In Tesa Whitehead’s powerful exhibition that opened this past Thursday, at the NAGB, the show quotes one of my favourite writers, Jean Rhys, who writes in Wide Sargasso Sea (1966) “There are always two deaths, the real one and the one people know about” the real one is the death of the person. The two protagonists of the novel, Antoinette and her mother Anette inhabit post-slavery colonial Jamaica and Dominica and the action moves between these spaces. They live with Pierre and Christophine and the novel is one of the most stunning and poignant 19th-century English novels and complex character developments that I have read to date. Rhys recontextualizes Charlotte Bronte’s Jane Eyre (1847), where there is a famed madwoman who lives in the attic. The Caribbean as imagined into being by Bronte produces madness and is a terrible place as it leads otherwise men into lascivious relations. This is of course barring the sexual violence and exploitation of slavery and imperial and colonial project. Scholars Susan Gubar and Sandra Gilbert later use this as a study of feminism in their groundbreaking text, The Madwoman in the Attic: The Woman Writer and the Nineteenth-Century Literary Imagination (1979). The tragedy of Rhys’s novel is the devastation of the community through patriarchal power and colonisation.

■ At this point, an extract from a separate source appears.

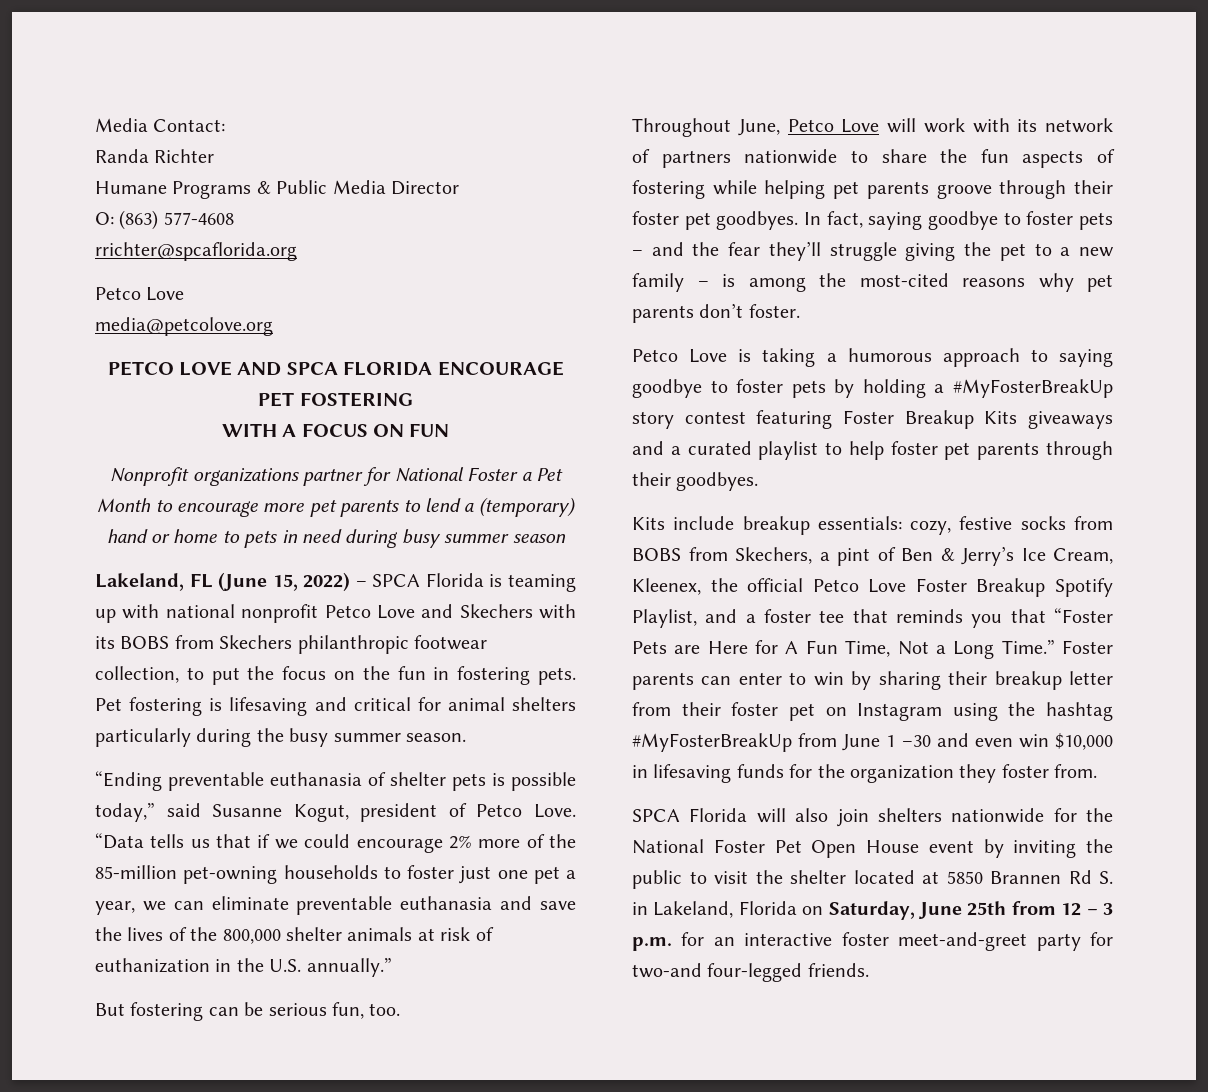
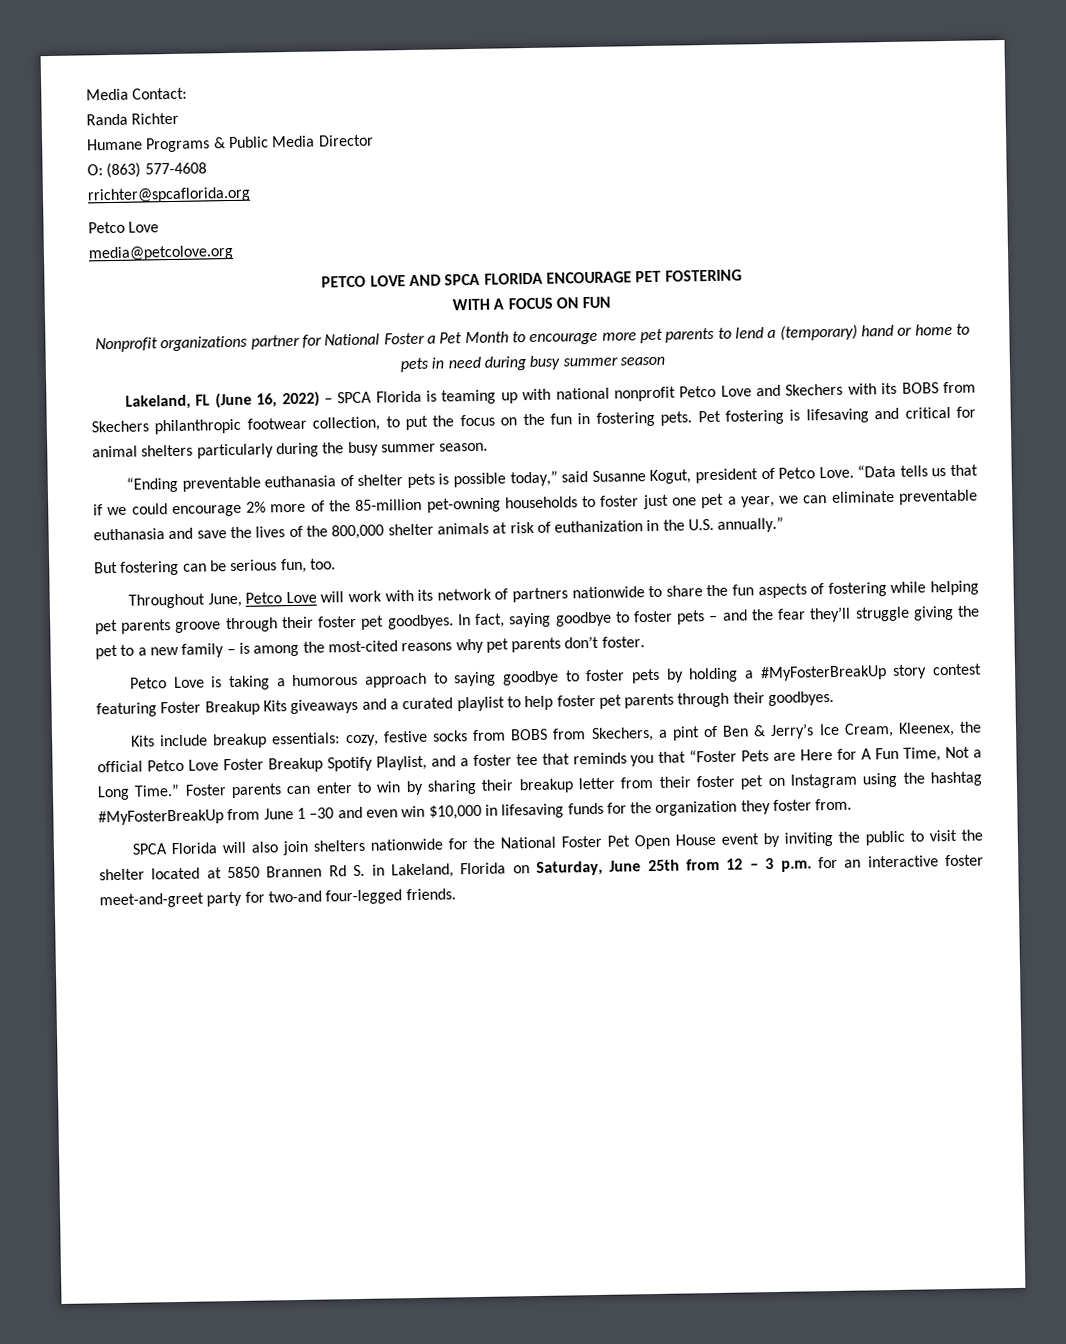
- Lakeland, FL (June 15, 2022) – SPCA Florida is teaming up with national nonprofit Petco Love and Skechers with its BOBS from Skechers philanthropic footwear collection, to put the focus on the fun in fostering pets.
+ Lakeland, FL (June 16, 2022) – SPCA Florida is teaming up with national nonprofit Petco Love and Skechers with its BOBS from Skechers philanthropic footwear collection, to put the focus on the fun in fostering pets.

It is the struggle for recognition and power after slavery when power asymmetries change and yet don’t, and Blacks are angry and take it out on a community of women. However, displaced anger is never righted. The female subject is further subjugated in what becomes a story of nature, the loss of belonging and the absolute need for an identity. Antoinette’s husband, the aristocrat Rochester, decides to change her name, and this is arguably her first death as her identity is stripped from her. She refers to it as Obeah, and turns to Christophene for comfort and help, but colonial law and patriarchal power intervene and Antoinette and Christophine are lost as the patriarch takes possession of all her family wealth through his ownership of her.

Carolling: On the way in, on the way out, 2018. Tessa Whitehead. Oil on canvas, 50’ x 62”. Work courtesy of the artist and image courtesy of Roland Rose.

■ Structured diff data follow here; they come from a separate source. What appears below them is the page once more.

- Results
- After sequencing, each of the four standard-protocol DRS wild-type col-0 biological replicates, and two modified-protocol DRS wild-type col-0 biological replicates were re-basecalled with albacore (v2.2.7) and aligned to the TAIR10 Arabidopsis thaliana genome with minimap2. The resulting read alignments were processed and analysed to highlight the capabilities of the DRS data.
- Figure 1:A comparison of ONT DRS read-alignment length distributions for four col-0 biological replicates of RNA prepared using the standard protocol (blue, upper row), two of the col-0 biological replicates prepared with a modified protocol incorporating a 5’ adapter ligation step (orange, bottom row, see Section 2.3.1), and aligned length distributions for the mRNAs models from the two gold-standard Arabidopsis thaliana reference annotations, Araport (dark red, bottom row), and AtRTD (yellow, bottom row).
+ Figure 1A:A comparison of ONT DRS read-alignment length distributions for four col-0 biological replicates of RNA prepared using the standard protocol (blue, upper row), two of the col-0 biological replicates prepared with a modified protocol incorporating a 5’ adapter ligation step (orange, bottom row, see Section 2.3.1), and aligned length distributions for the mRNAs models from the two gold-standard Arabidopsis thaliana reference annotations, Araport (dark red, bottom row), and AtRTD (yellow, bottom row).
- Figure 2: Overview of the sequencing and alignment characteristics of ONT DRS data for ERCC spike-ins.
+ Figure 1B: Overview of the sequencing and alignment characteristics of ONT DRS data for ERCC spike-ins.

Whitehead’s work really grapples with this beauty and death as it explores the vanishing presence. These experiences of disconnection, dissociation and dislocation, violence are long-lasting legacies. Art and beauty are amazingly effective tools for working through some of these issues. For example, provide a space to have a community garden—as they have effected at NAGB—and relations begin to change. The act of bringing beauty and a real connection to the land into existence is a soul building experience and the ability to break down non-physical but perceived barriers to sharing in art, music and theatre is an act of liberation.

Rhys’s novel much like the work done in these two exhibitions at the NAGB speaks to the need to belong in the natural beauty of the known and the essence of breaking bread together, to use a very religious, across denomination and faiths figure of speech that evokes human connecting and welcome. This kind of allowance for beauty to flow through people’s souls into their daily lives is the kind of action needed in traumatic and conflict-torn communities. We see community-based art programmes doing wonders in post-conflict spaces and working to reduce the post-traumatic ill effects of dissociation.I love the ways in which “..there are always two deaths” and “Resurrection” speak to each other in very unintended yet human and heavenly tones. Beauty is essential for the soul. The amount of beauty with the community outreach and summer activities gives access to joy.